While investment volumes continue to be “dominated” by London, over 77% of deals made since April 2020 were from outside of London, in line with the “strong” trading performance seen across key UK staycation markets.
As a result, interest levels from private investors for coastal and country hotels have “surged”, according to the property group.
Tom Cunningham, director in the hotel investment team at Savills, said: “With restrictions limiting international travel as a result of Covid-19 we experienced a boom in domestic travel and staycations resulting in many popular tourist hotspots being fully booked over the summer and into late autumn.
“The likelihood of ongoing restrictions into 2021 has meant that holidaymakers are continuing to look to the domestic market for their breaks and some locations are already reporting high levels of demand for next summer.”
He added: “As a result, we expect robust operational performance in these locations to continue with well-situated regional assets continuing to attract strong investor demand.

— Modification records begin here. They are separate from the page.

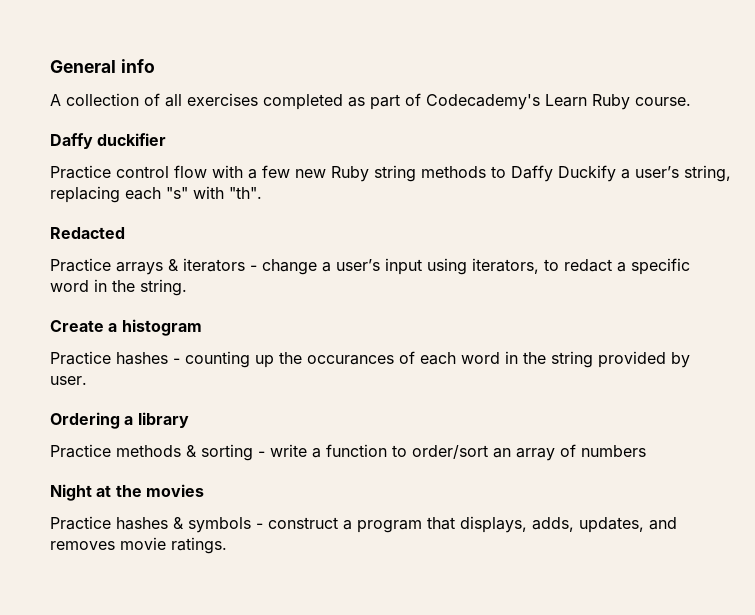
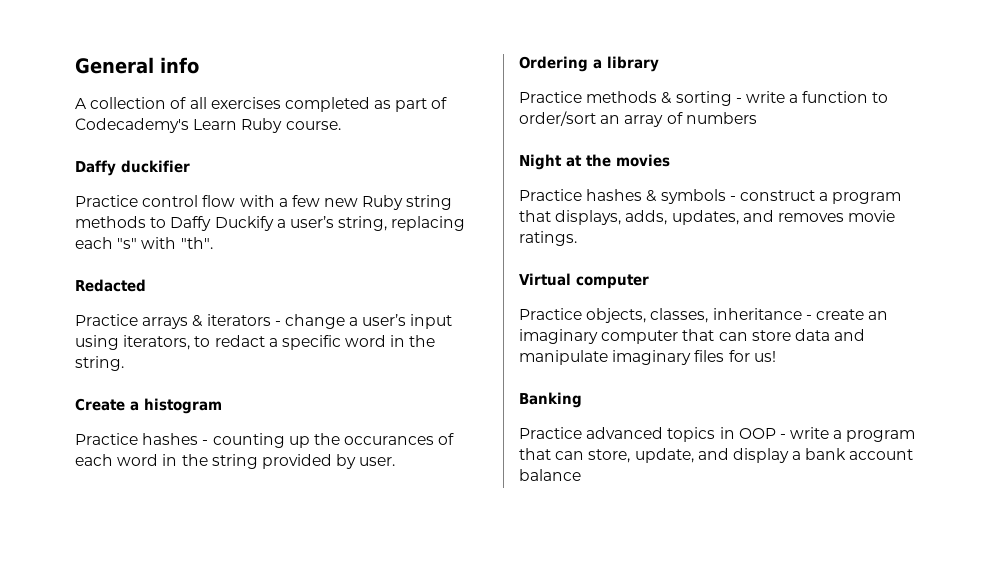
+ Virtual computer
+ Practice objects, classes, inheritance - create an imaginary computer that can store data and manipulate imaginary files for us!
+ Banking
+ Practice advanced topics in OOP - write a program that can store, update, and display a bank account balance

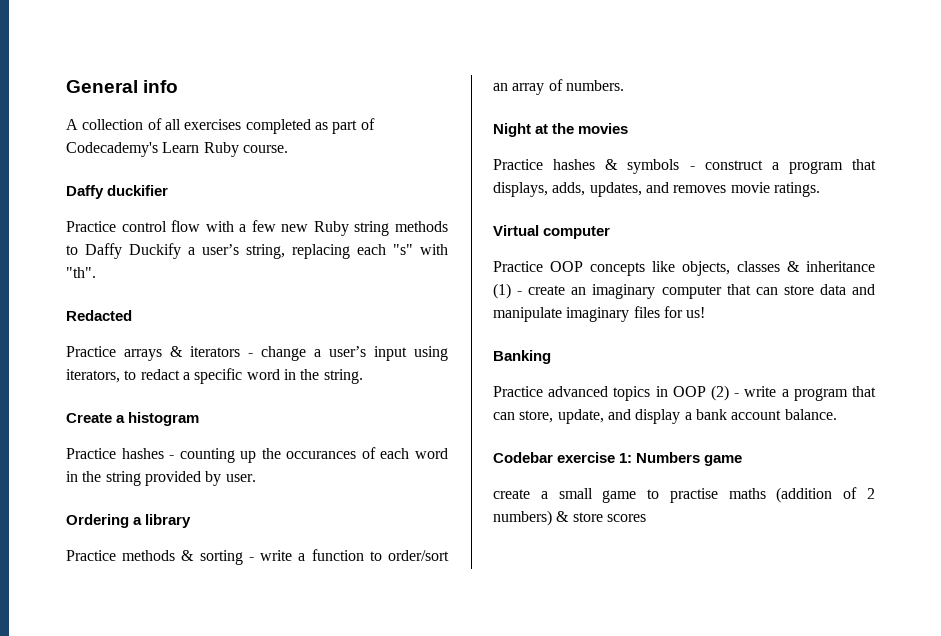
- Practice methods & sorting - write a function to order/sort an array of numbers
+ Practice methods & sorting - write a function to order/sort an array of numbers.
- Practice objects, classes, inheritance - create an imaginary computer that can store data and manipulate imaginary files for us!
+ Practice OOP concepts like objects, classes & inheritance (1) - create an imaginary computer that can store data and manipulate imaginary files for us!
- Practice advanced topics in OOP - write a program that can store, update, and display a bank account balance
+ Practice advanced topics in OOP (2) - write a program that can store, update, and display a bank account balance.
+ Codebar exercise 1: Numbers game
+ create a small game to practise maths (addition of 2 numbers) & store scores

For regional assets currently on the market we are receiving multiple offers above guide price.”
This performance has also “bolstered” the mid-term confidence behind hotel development opportunities across UK regional destinations, according to the group.
Total hotel investment volumes to the end of September 2020 reached £1.63bn, down 54.4% compared to the same period last year, but interest levels remain “robust”.
International investors accounted for 70.1% of this, primarily by Israeli-backed Vivion Capital acquiring the Sanderson and St Martin’s Lane hotels in January followed by Qatari-based investors acquiring The Ritz in March.
Meanwhile, London accounted for 87.3% of total UK investment volumes so far in 2020.
Rob Stapleton, director in the hotel investment team at Savills, said: “Demand from cash-rich investors remained robust this year, especially for quality trophy assets in London, with international investors accounting for a significant proportion of transaction volumes.
“Whilst volumes are down, there remains substantial dry powder in the market albeit the debt markets are considerably constricted at the moment, limiting corporate investor activity in the sector and impacting overall investment volumes.”